Image Source: U of T news
- 20% of bus delays occured around 6 AM and 3PM. Around 4AM, 5AM and 8PM have the longest delay time.
- Most bus delays are within 2 to 17 minutes long and 10 minutes being the most frequent one with 67630 records.
- 29 dufferin is the bus route that is most frequent to be behind schedule, followed by 52 Lawrence and 32 Eglinton West.
- Number one incident that causes delays is mechanical which takes roughly 10 minutes long, but diversion last the longest, 160 minutes.
- Buses going west are most likely to be behind schedule and they take the longest time.
- Weekdays have more delays than weekends, however, on weekends bus delay are 5 to 10 minutes longer than weekdays.
- 2014-01-07 has 600 bus delays in one day, out of all days from 2014 to 2020, when normally 125 to 230 delays occur in one day.
- 2014 has most delays out of all years with 90374 of records.
- January has most delays out of all months with 41873 of records.
- Day 12 has most delays out of all days in a month with 15398 of records.
- Finch, Kennedy, Warden, STC and Downsview stations are the most frequent bus delay location.
- 8 AM has the most occurence of delays out of all hours with 7%, and around 4 AM has the longest delay last about 25 minute.
- Most delays are 3 minutes long with 14333 of records.
- Most delays happened on the Bloor-Danforth and Yonge-University lines, but delays on the Scarborough line take roughly 2 to 3 minutes longer than the other lines.
- Most subway delays are due to issues around disorderly patron, injured or ill customer on train and passenger assistance alarm activated in station.
- 7 out of top 10 delay in station occured in either a terminal station or an interchange station.
- Subways going south bound have the most number of delays, but subways going north takes the longest.
- Weekdays have more delays than weekends, but saturday has the longest delay time.
- 2020-04-02 has 58 delays in one day which is the most out of all other days.
- 2018 has the most occurence of delays out of all years with 7145 records.
- January has the most occurence of delays out of all months with 3914 records.
As a student who used to go to Ryerson University, I had to commute for hours almost every week on TTC buses and subways.
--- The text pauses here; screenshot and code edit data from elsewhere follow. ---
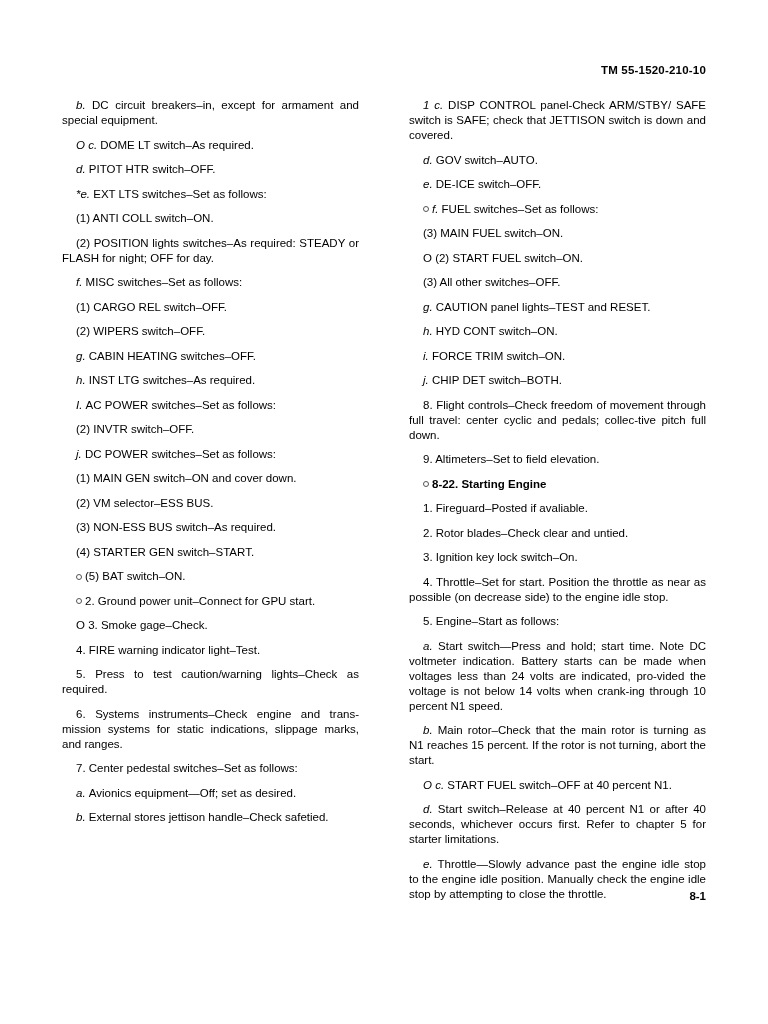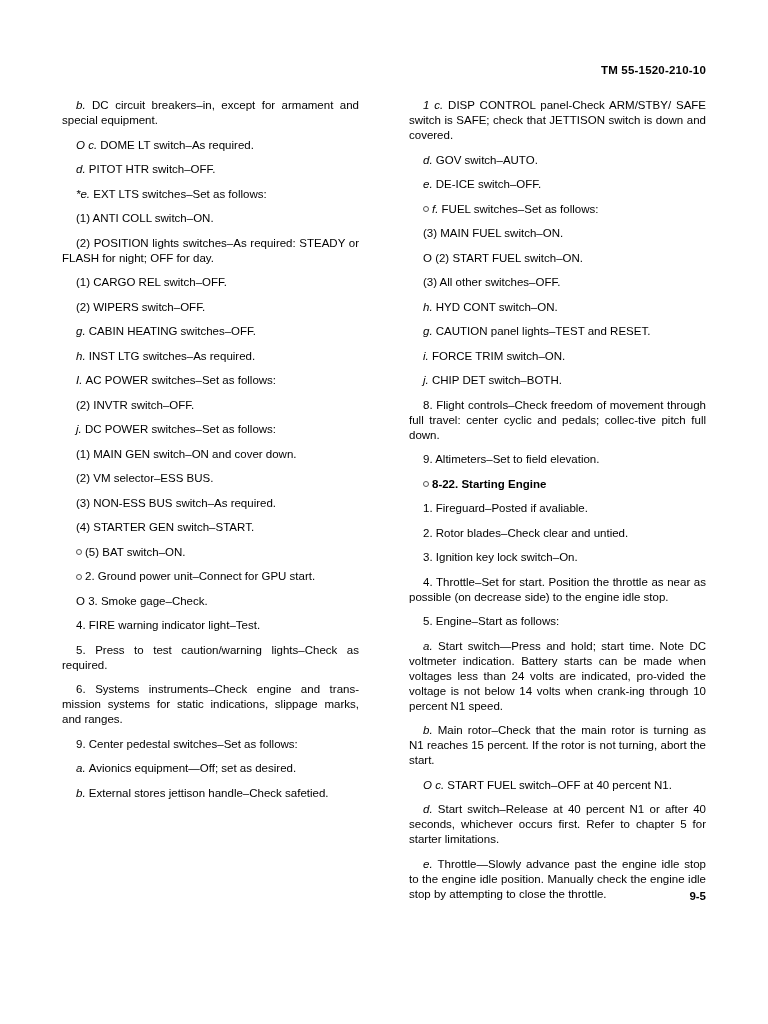"f. MISC switches–Set as follows:" p.para { html: none -> <p><span><span>f. </span>MISC switches–Set as follows:</span></p> }
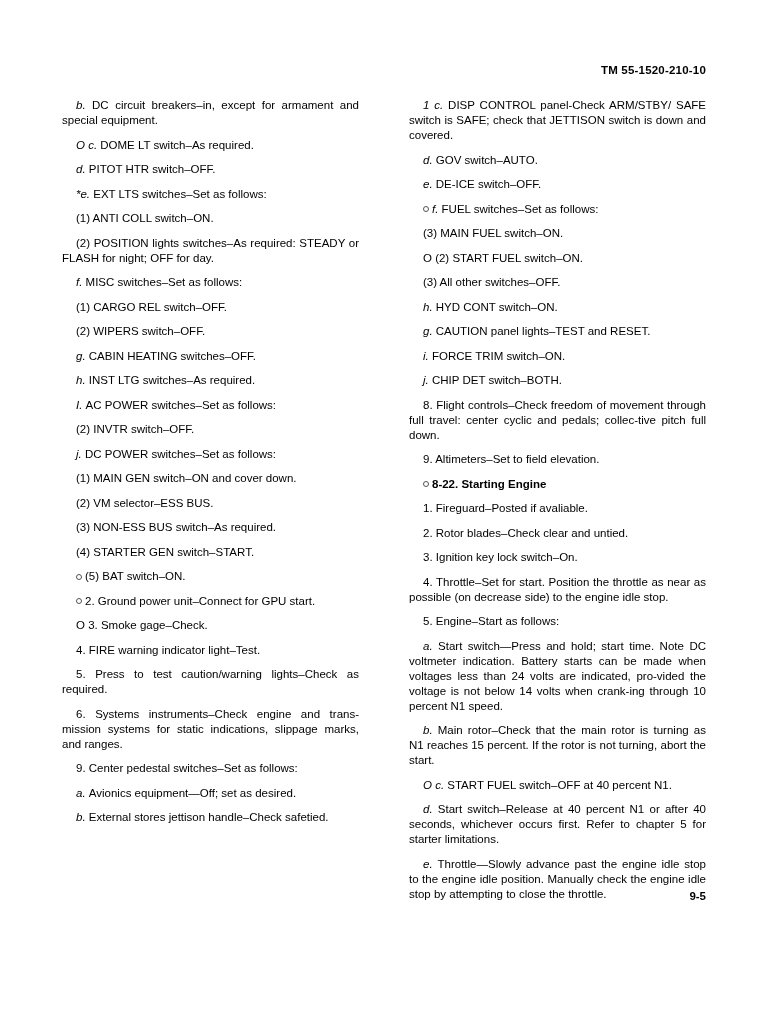"h. HYD CONT switch–ON." p.para { order: before "g. CAUTION panel lights–TEST and" -> after "g. CAUTION panel lights–TEST and" }
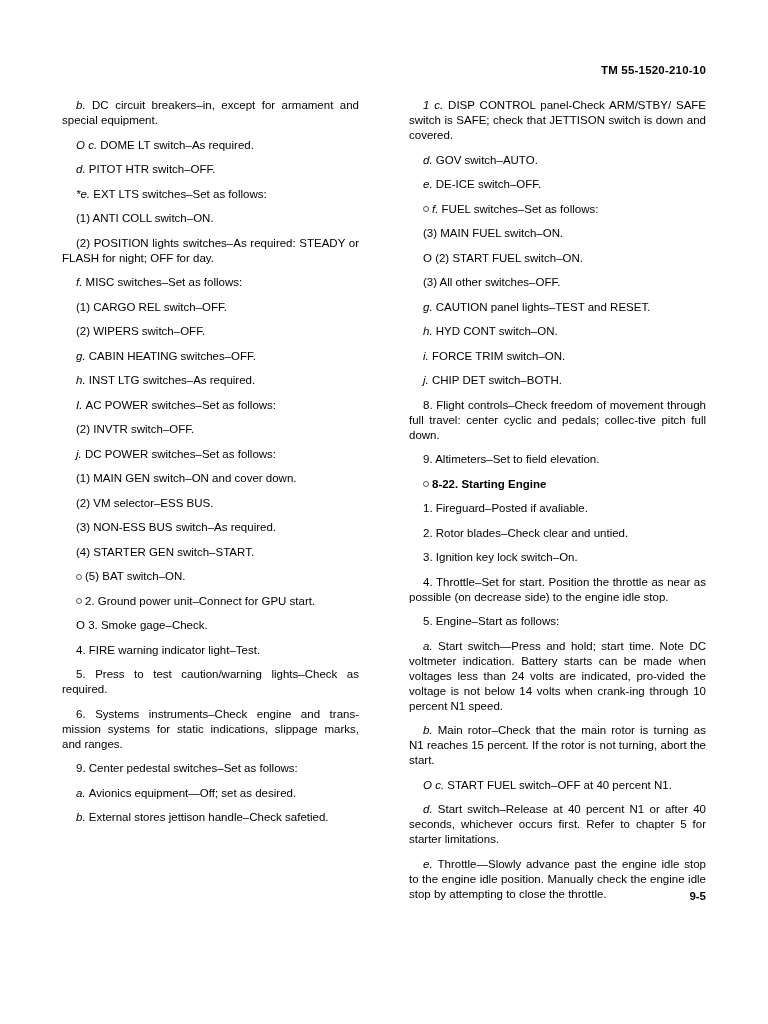"9. Center pedestal switches–Set as" span { text: 9 -> 7 }
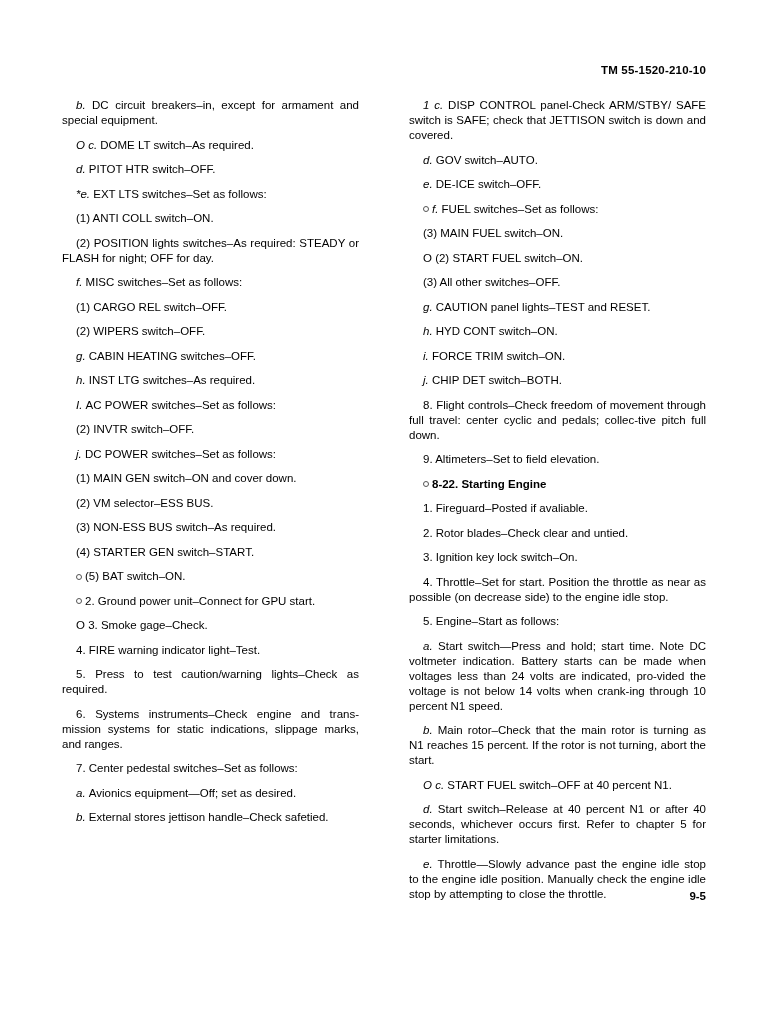"9-5" div.footer { text: 9-5 -> 8-1 }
I had experienced countless number of delays on both buses and subways, whether they were long delays (on a shuttle bus) or short delays (random emergence alarm activated). Now that I have graduated, I think it would be interesting to dive into the delay data and try to find interesting insights out of something I used to be so familar with yet overlooked at.
I downloaded the raw data from the City of Toronto’s Open Data Portal. There are two sets of data for two different transportations from January 1, 2014 to August 15, 2020 and October 31, 2020 for bus and subway respectively. The TTC bus dataset has 7 excel files with 12 excel worksheets for each month from 2014 to 2019 and 8 excel worksheets for each month in 2020. The TTC subway dataset has 43 excel files for each month from 2014 to 2020.
In the dataset, each row is a record of the delay-causing incident and we have the following information:
- Report date
- Route Number (The number of the bus route)
- Time of the day
- Day (Day of the week)
- Location / Station (The location or station of the delay-causing incident)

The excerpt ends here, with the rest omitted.